Hay libros que son como colchones mullidos. Otros, escalpelos afilados, bolsas de confeti, dardos envenenados, placeres culpables. También existen aquellos que funcionan como alfombras voladoras, incendios abrasivos, golpes en la mandíbula. Estufas de aceite para noches heladas, hilo y aguja para una herida abierta. Permafrost es distinto a todos ellos: si tuviese que ser definido por una sola palabra, esta sería grieta. Una fisura en la cotidianidad, la de una mujer en proceso de búsqueda o de vacío existencial, rutina cotidiana poblada de instintos de muerte, pulsiones sexuales, nihilismo aterrador, disconformidad con el curso natural de las cosas, odio eterno a la anestesia de los días contemporáneos, humor negro disparado al aire como bengalas en lugar de flores en medio de un funeral.

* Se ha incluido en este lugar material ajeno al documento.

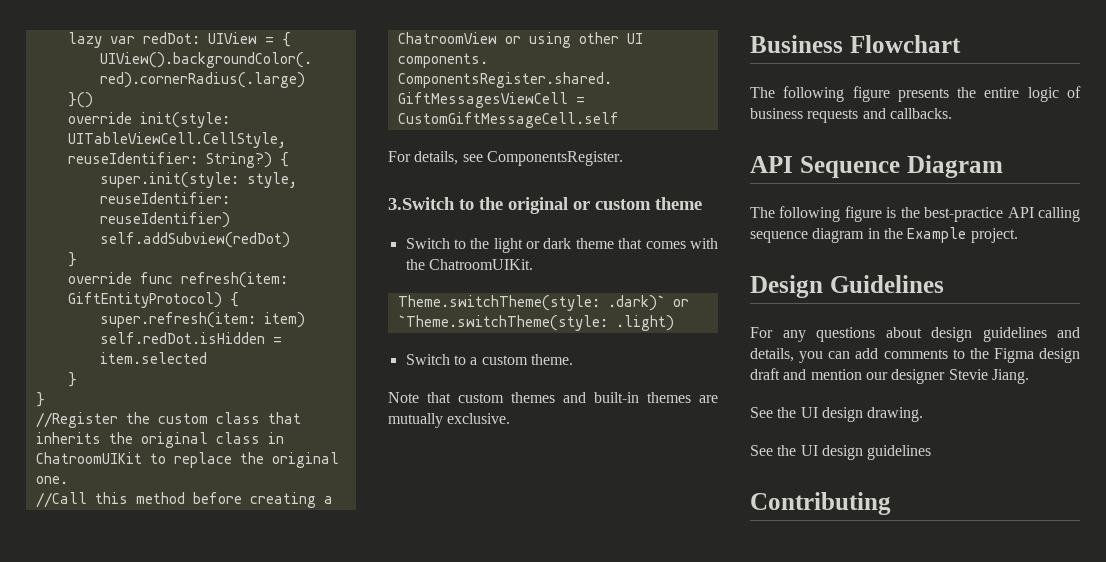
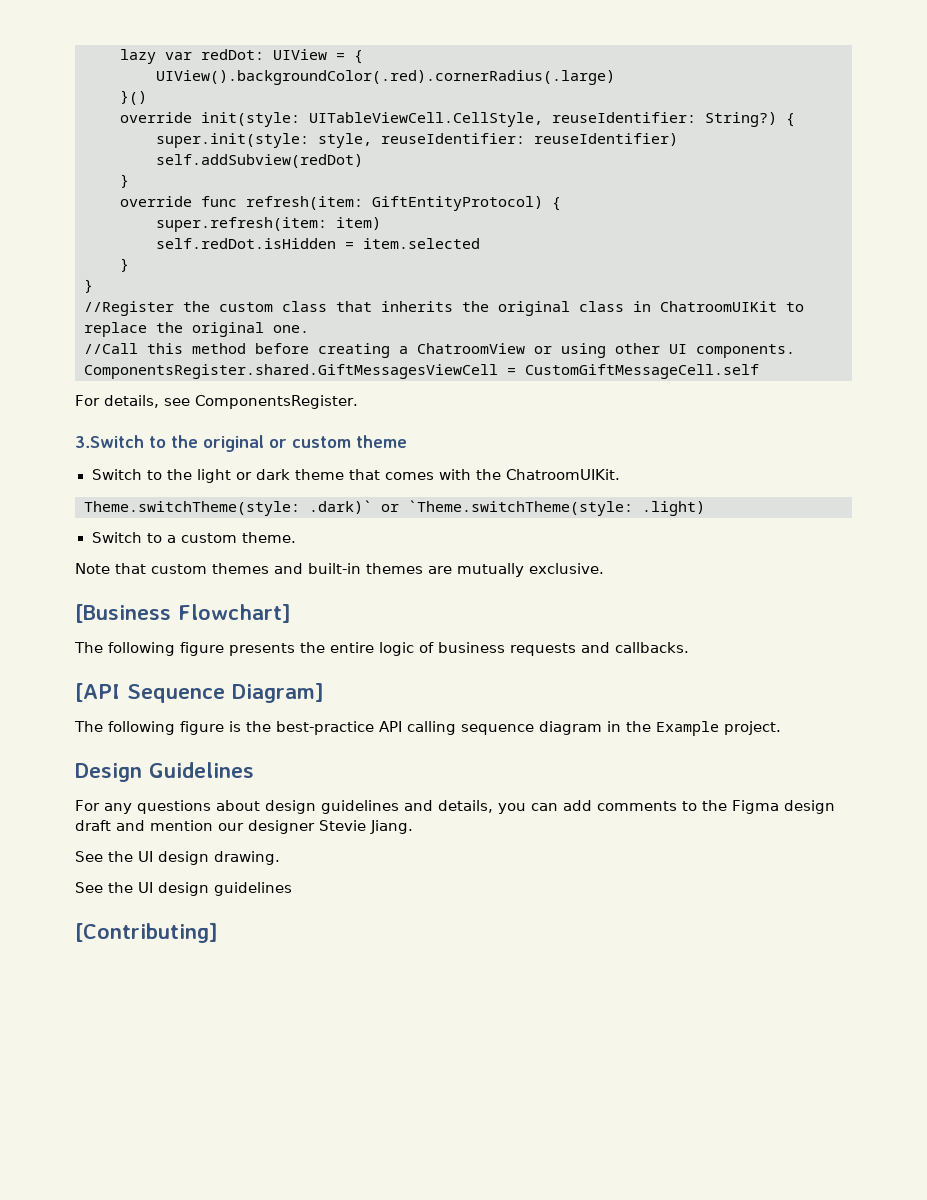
- Business Flowchart
+ [Business Flowchart]
- API Sequence Diagram
+ [API Sequence Diagram]
- Contributing
+ [Contributing]

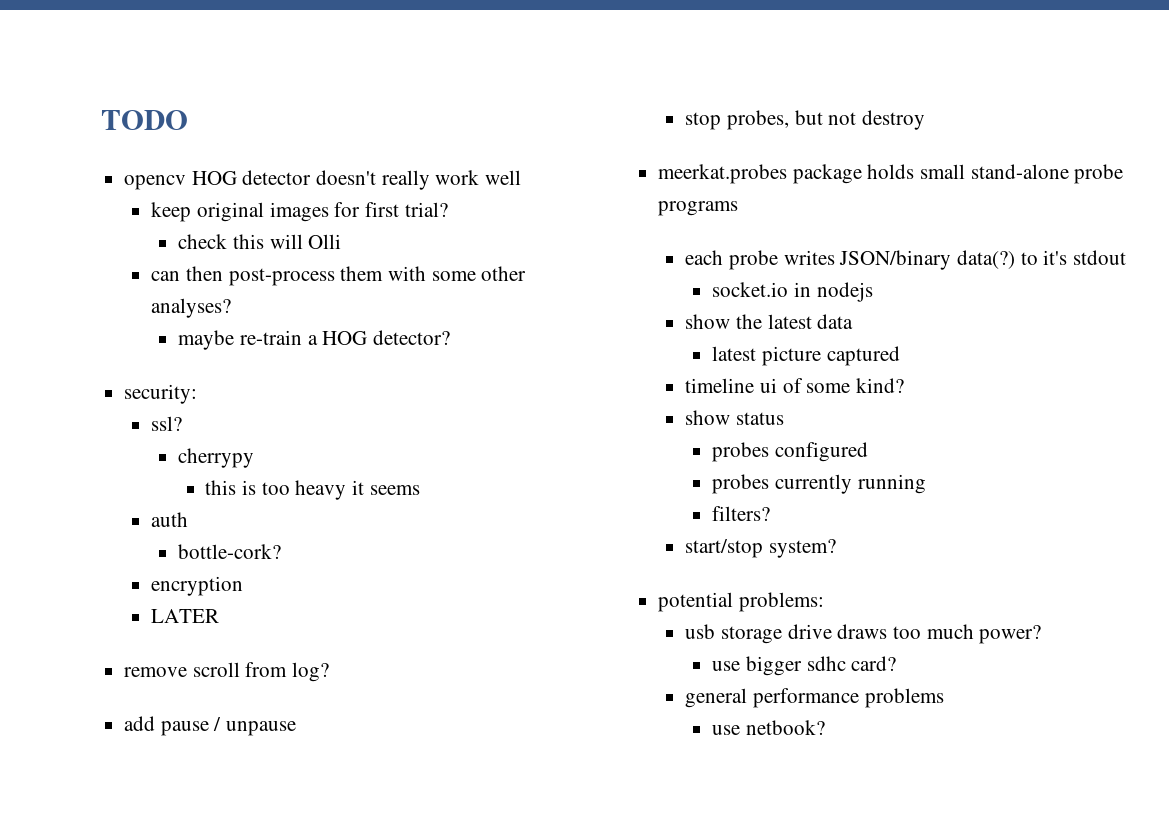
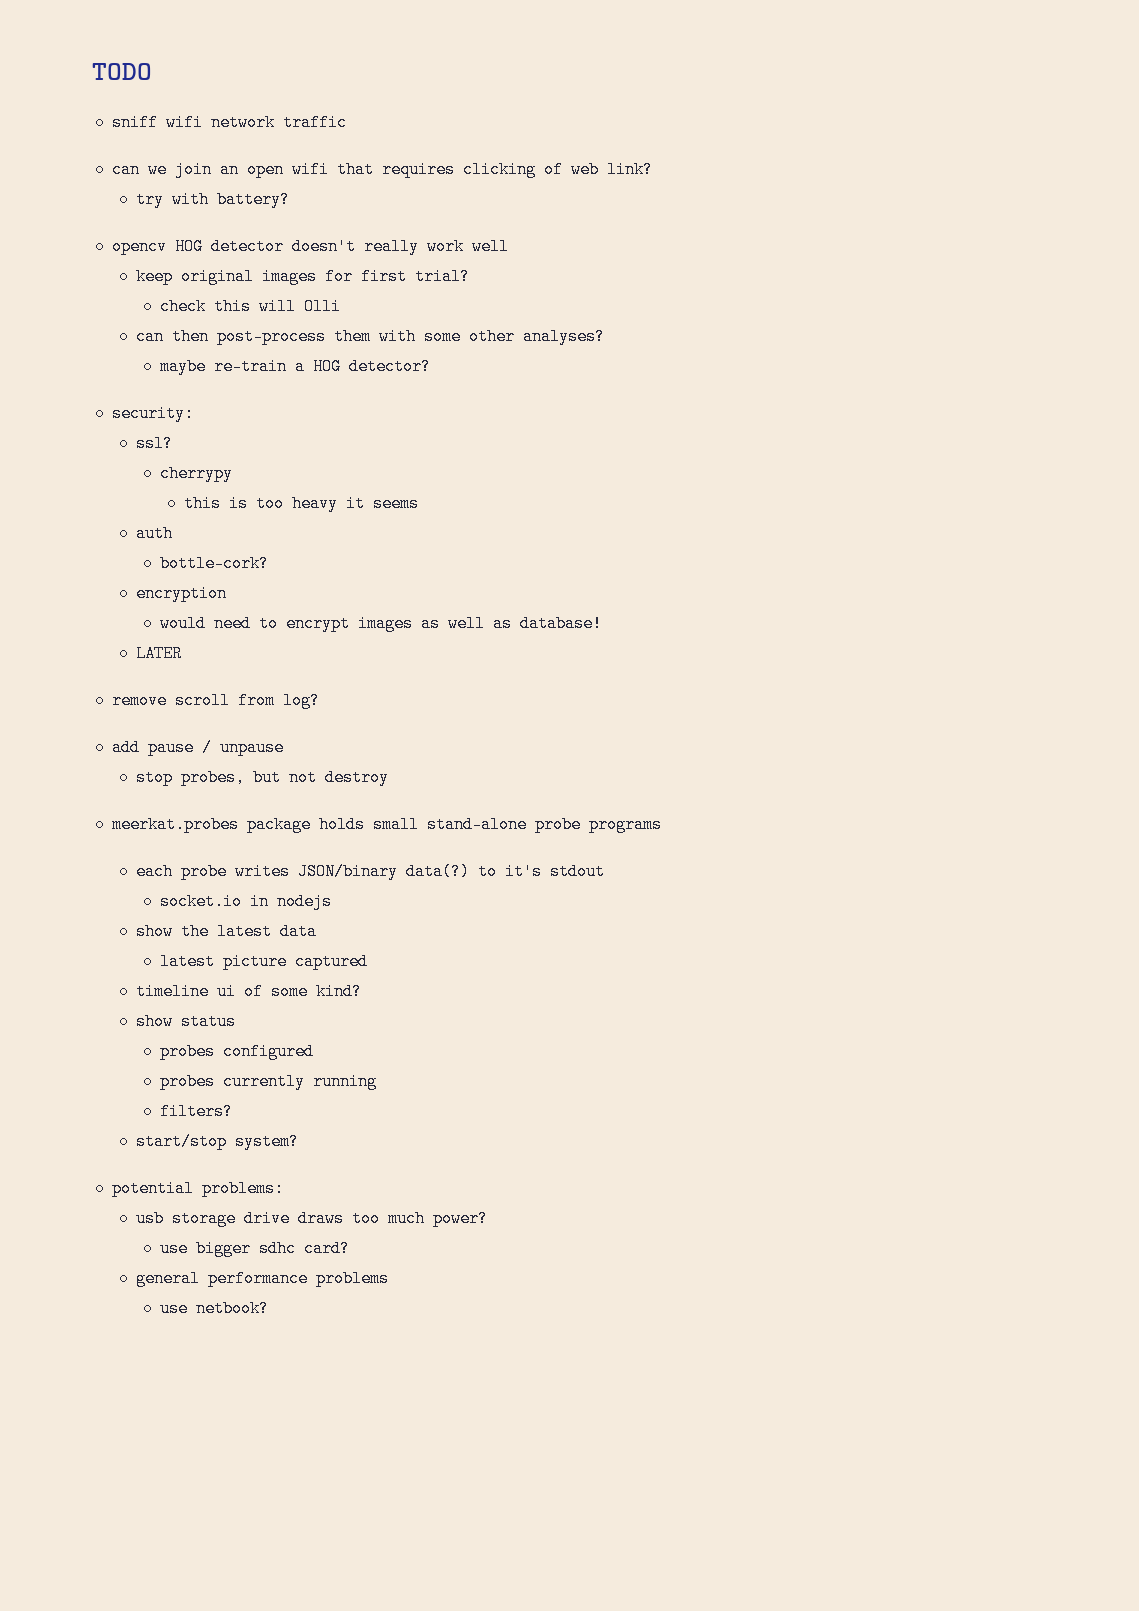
+ sniff wifi network traffic
+ can we join an open wifi that requires clicking of web link?
+ try with battery?
+ would need to encrypt images as well as database!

La protagonista de la primera novela de Eva Baltasar (Barcelona, 1978) ni siquiera tiene nombre, habla en primera persona, tiene una voz afilada que salta de la tinta para meterse en tu pellejo, aguda y luminosa como una capa de hielo. Podría ser ella misma, pero qué diablos importa eso en plena era de la autoficción -ya dijo Raymond Carver aquello de que «no eres todos tus personajes, pero todos tus personajes son tú»-. Tras una decena de poemarios este debut narrativo emerge como una rara avis, un prodigio literario contado de forma desordenada, recuerdos de infancia, primeras masturbaciones infantiles, coqueteos con la idea de suicidio, desdén ante la postura Mister Wonderful y la sedación de los antidepresivos, sexo lésbico como único asidero vital al presente y familia como fuente de culpa y responsabilidad, amor y preocupación.
El lenguaje lo es todo para explicar una historia que se devora de corrido y a la vez se saborea despacio, que nos habla de la profunda insatisfacción moderna, de la falta de rumbo en un mundo de locos, del dolor físico como fuerza sanadora, del poder del deseo como antagonista de la muerte, que diría Buñuel. Recorrer los pasos de la protagonista, quedarse embelesada ante su voz socarrona y deslenguada, buscar consuelo en cuerpos ajenos y fluidos propios, encomendarse a la curiosidad aunque solamente sea para imaginar la muerte propia, desde lo alto de un rascacielos o contra la dureza de un patio de luces, se convierte en una rayuela escrita desde (y para) las vísceras. Poesía para tiempos de tedio, donde el orgasmo y el vértigo son las únicas grietas posibles contra ese permafrost que nos separa del mundo.